Key words: Cacao; Cacao butter; Cocoa powder; Nutritional value; Polyunsaturated fatty acid; Unsaturated fatty acid

RESUMEN

La composición de ácidos grasos (CAG) y el contenido de sólidos grasos (CSG), de la fracción lipídica de los cultivares peruanos de cacao CCN 51 e ICS 6 así como del “chocolate óptimo”, obtenido de las mezclas de las primeras dos, fueron determinados por técnicas analíticas para conocer su calidad. Estas variedades tuvieron valores nutricionales importantes. La CAG de los granos de cacao fueron similares, sin embargo la CAG del “Chocolate óptimo” tuvo diferencias significativas (p<0,05) para los acidos grasos palmitico, araquidico y linoleico. El ratio n6:n3 fue de 12,0 ± 1,7. El CSG de los granos de cacao fueron los mismos y tuvo una fuerte dependencia con la temperatura, también se definió un modelo matematico para el chocolate. El CSG le confiere al chocolate una consistencia dura a temperaturas de 20 a 25°C y resistentes al calor de 25 a 30°C, siendo tales propiedades una ventaja en la comercialización de chocolates. La calidad de estas fracciones lipidicas tuvieron aspectos nutricionales y fisicos en el chocolate oscuro para consumo humano.

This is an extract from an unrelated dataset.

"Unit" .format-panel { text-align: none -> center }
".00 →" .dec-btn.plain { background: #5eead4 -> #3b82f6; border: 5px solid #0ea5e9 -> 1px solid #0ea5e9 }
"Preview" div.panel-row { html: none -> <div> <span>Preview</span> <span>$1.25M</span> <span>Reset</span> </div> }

Palabras clave: Ácido graso insaturado; Ácido graso poliinsaturado; Cacao; Cocoa en polvo; Manteca de cacao; Valor nutricional

INTRODUCTION

Cacao beans are obtained from cacao pods, the fruit of the cacao tree (Theobroma cacao L.) which grows in all tropical zones of Peru. Cacao butter, constituting 50%-57% of a dry cacao bean, is an important part of the bean owing to its various physical, chemical and sensorial properties.

Identifying the type and quantity of fatty acids (FAs) in cacao butter through research and development laboratories and in the processing and quality control units of manufacturing companies is imperative2. Cacao beans obtained from Ayacucho and Cusco were processed and mixed (50:50) to produce cacao liquor (cacao paste) as a raw material for bitter drinking chocolate production3; the improved product had a FA profile of palmitic (27.70%), stearic (30.70%), oleic (35.90%) and linoleic (3.50%) acids with lower presence of other FAs. Similarly, fat content in cacao beans from Ecuador and Ghana is 43.45% and 41.93%, respectively4.

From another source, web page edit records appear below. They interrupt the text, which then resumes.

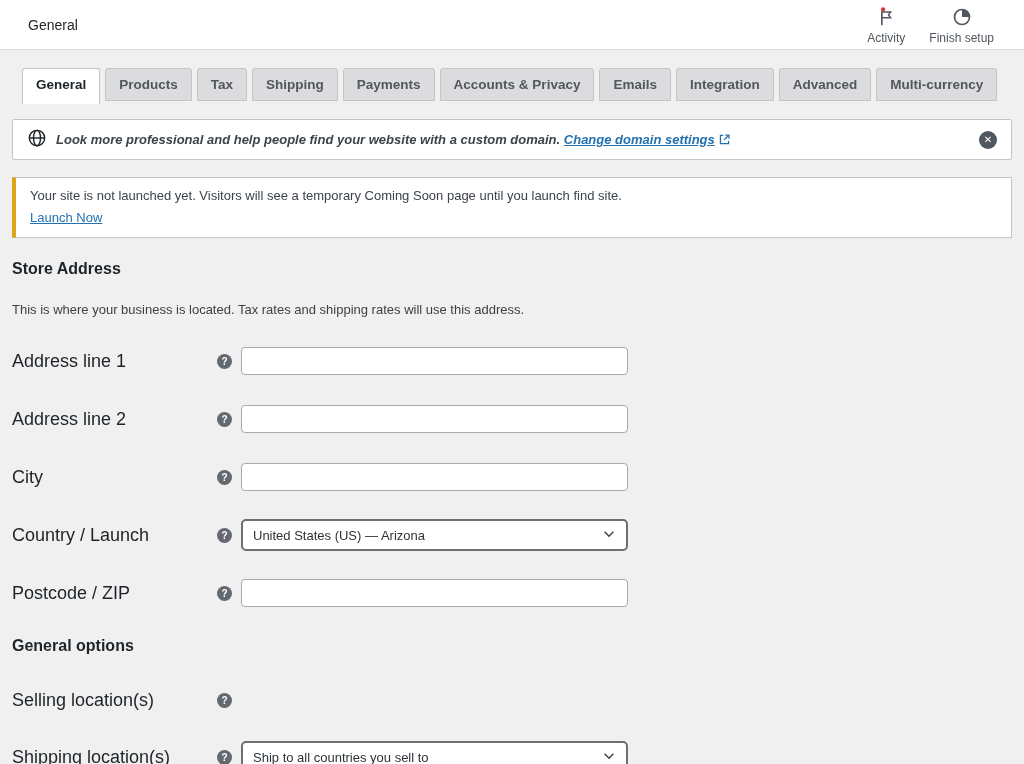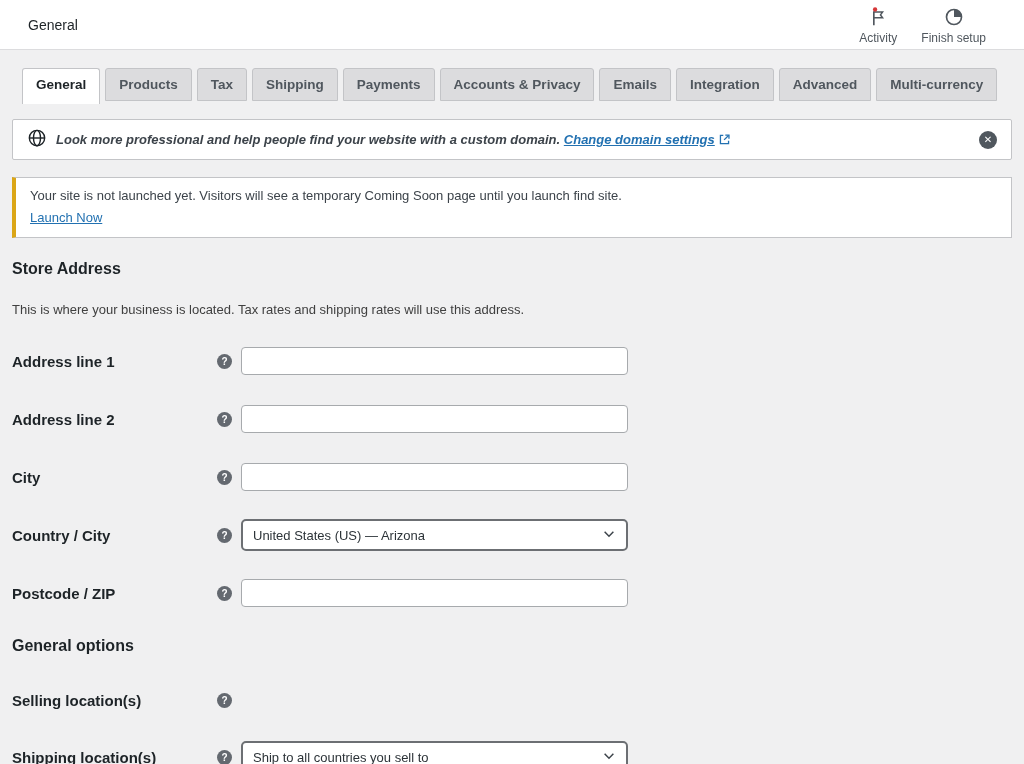"Activity" .topbar-right { padding-right: 26px -> 18px }
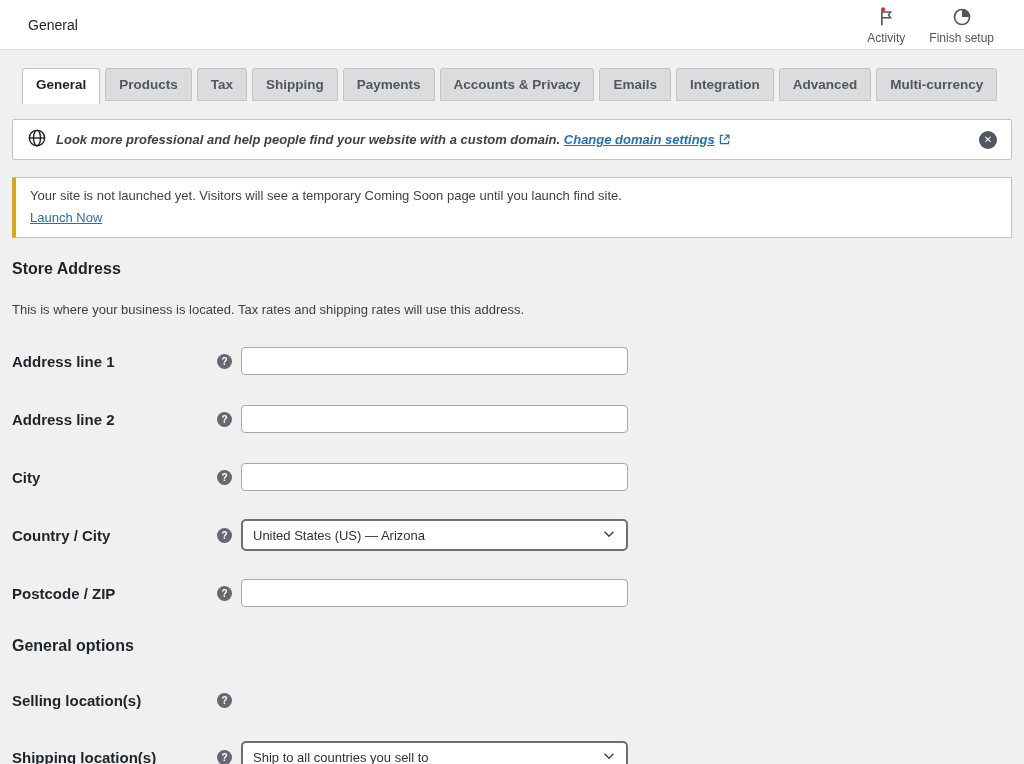"Address line 1" .form-label { font-size: 15px -> 18px; font-weight: 700 -> 400 }
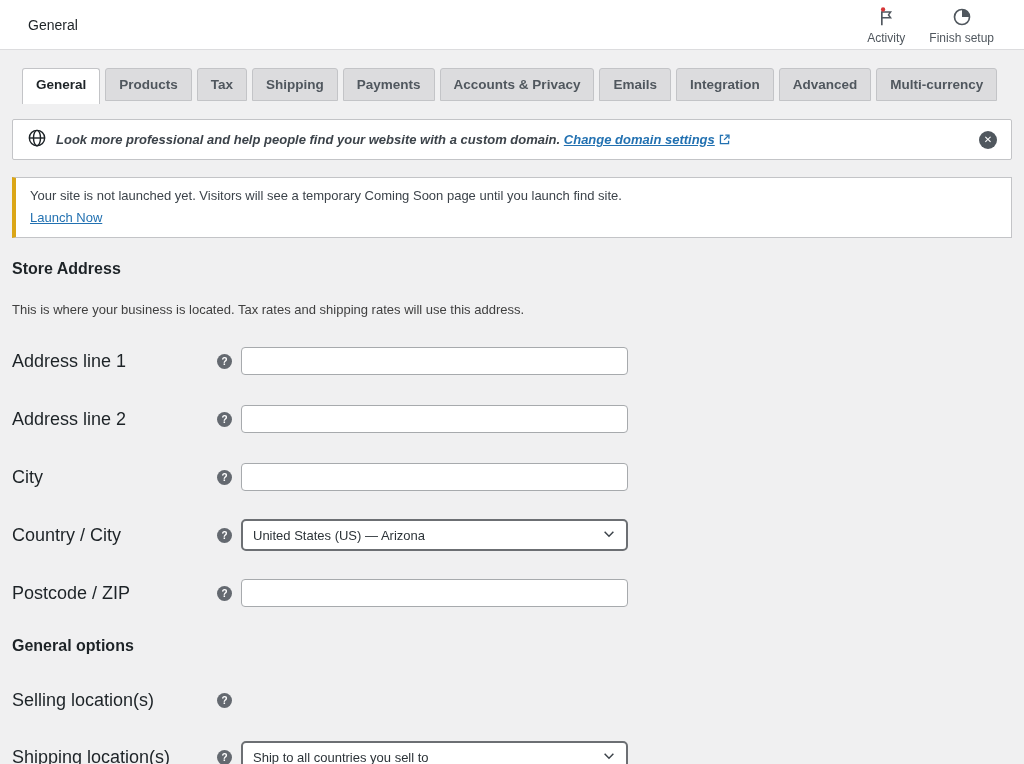"Country / City" label.form-label { text: City -> Launch }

Torres-Moreno et al.2 quantified the FAs in unroasted cacao beans from Ecuador and Ghana and found them to contain palmitic (27.61% and 25.01%), stearic (33.76% and 36.40%), oleic (34.73% and 34.31%) and linoleic (2.43% and 2.02%) acids, respectively, with a lower presence of other FAs, suggesting that FA profiles vary with geographical origin. For all samples, C16:0, C18:0, C18:1 and C18:2 were the most quantitatively important FAs. Ecuadorian chocolate showed a healthier FA profile, owing to its high unsaturated FA (UFA) and low saturated FA (SAFA) ratios compared with those of Ghanaian chocolate. Additionally, Ecuadorian chocolate is an important source of stearic FA with a neutral effect on human health2.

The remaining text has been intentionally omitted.